The increasingly sophisticated investigation of complex systems requires more robust estimates of the correlations between the measured quantities. The traditional Pearson Correlation Coefficient is easy to calculate but is sensitive only to linear correlations. The total influence between quantities is therefore often expressed in terms of the Mutual Information, which takes into account also the nonlinear effects but is not normalised. To compare data from different experiments, the Information Quality Ratio is therefore in many cases of easier interpretation. On the other hand, both Mutual Information and Information Quality Ratio are always positive and therefore cannot provide information about the sign of the influence between quantities. Moreover, they require an accurate determination of the probability distribution functions of the variables involved. Since the quality and amount of data available is not always sufficient, to grant an accurate estimation of the probability distribution functions, it has been investigated whether neural computational tools can help and complement the aforementioned indicators. Specific encoders and auto encoders have been developed for the task of determining the total correlation between quantities, including the sign of their mutual influence. Both their accuracy and computational efficiencies have been addressed in detail, with extensive numerical tests using synthetic data. The first applications to experimental databases are very encouraging.

Keywords: machine learning tools; information theory; information quality ratio; total correlations; encoders; autoencoders
Comments on this paper
Geert Verdoolaege
Correlations from network output; multiple variables
Dear authors,

Many thanks for a very interesting presentation. I have two questions:

1. Can you explain how exactly you obtain the correlation coefficients from the weight matrix of the autoencoder network?

2. For future work, you mention that the method can be extended to multiple variables. Are you referring to the case of correlation between a set of more than two variables? This would be a very interesting extension.

Thank you for your replies.
Michele Lungaroni
Dear Dr. Verdoolaege

Thank you for your interest.

Regarding question number 1:

A neural network assigns to each input (i) of each neuron (n) of each layer (l) a weight: a_i_n_j.

The weight matrix in the paper is calculated as the chain of products of the weight matrix of each layer.

Suppose to have a simple neural network with two layers, three inputs and 2 neurons in the first layer and 3 in the second. The matrices of the two layers are:

A_layer,1 = [a_1_1_1 a_1_1_2 a_1_1_3; a_1_2_1 a_1_2_2 a_1_2_3]

A_layer,2 = [a_1_1_1 a_2_1_2; a_2_2_1; a_2_2_2; a_2_3_1 a_2_3_2]

And the weight matrix, which will be a 3x3 since 3 are the variables, is:

W = A_layer,1 * A_layer,2

Regarding question number 2:

Yes, we want to extend this work to the correlations of more variables.
The total correlation approach has been investigated using just one input and one output (referring to section 4). The method is easily extendable to a multivariable approach; however, it is of crucial importance to understand the discretisation of the variable, the effect of noise and signal frequency.

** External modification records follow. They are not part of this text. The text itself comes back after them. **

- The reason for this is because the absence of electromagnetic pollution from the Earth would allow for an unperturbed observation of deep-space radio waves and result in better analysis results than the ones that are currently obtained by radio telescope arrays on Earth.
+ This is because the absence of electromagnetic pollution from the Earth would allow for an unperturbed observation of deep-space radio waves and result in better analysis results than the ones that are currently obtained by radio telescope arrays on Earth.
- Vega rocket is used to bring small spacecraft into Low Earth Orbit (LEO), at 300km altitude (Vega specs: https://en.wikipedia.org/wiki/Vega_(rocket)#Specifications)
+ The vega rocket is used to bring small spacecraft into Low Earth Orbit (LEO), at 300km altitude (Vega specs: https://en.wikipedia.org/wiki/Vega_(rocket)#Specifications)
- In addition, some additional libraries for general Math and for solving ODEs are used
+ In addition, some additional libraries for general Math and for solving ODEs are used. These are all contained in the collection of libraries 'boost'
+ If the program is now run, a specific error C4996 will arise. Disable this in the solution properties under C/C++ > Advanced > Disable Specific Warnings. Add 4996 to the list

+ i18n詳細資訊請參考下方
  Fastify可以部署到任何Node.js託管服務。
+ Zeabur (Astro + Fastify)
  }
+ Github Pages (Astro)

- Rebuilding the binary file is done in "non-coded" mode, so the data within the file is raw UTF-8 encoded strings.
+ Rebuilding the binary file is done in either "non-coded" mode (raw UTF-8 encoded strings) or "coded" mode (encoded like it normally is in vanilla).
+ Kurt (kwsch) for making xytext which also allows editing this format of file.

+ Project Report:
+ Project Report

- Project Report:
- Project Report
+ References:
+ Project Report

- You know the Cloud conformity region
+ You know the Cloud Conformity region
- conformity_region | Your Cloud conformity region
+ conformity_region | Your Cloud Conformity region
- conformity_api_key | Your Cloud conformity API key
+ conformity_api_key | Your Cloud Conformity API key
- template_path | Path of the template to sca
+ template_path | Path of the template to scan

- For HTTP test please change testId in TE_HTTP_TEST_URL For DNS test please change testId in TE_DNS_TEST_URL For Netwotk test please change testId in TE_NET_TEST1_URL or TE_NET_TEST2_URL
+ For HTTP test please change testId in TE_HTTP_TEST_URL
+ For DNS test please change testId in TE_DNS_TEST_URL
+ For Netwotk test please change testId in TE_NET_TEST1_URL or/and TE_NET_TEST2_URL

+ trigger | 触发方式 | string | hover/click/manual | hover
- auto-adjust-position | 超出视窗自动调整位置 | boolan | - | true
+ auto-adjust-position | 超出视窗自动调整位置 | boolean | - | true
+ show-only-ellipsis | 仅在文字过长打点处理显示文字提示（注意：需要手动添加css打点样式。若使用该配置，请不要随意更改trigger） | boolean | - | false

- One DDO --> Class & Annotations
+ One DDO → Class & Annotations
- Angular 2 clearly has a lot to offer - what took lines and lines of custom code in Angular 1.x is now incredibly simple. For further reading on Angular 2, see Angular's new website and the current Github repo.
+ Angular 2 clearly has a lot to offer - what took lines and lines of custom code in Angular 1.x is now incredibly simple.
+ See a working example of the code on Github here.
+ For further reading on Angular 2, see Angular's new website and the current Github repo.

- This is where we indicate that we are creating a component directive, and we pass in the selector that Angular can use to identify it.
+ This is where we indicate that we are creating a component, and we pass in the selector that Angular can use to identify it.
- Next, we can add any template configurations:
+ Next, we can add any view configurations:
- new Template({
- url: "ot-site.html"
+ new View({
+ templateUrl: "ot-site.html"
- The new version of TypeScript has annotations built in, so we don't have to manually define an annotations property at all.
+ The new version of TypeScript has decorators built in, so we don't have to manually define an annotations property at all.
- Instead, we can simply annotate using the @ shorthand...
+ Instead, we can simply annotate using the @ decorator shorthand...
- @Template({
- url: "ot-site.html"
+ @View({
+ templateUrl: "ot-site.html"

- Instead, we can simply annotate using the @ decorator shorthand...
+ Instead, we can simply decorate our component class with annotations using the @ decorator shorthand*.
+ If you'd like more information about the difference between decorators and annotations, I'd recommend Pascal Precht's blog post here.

We are working on it and we plan to address most, if not all, of these issues in the extended version of the paper for the journal.

For further questions, please do not hesitate to contact the authors.

Feiyan Liu
compute the correlation coefficients
Thank you for your interesting work.

I have a question: can you explain in details how to compute the correlation coefficients according to the new approach proposed in this paper? I am a little confused.

Thank you for your replies.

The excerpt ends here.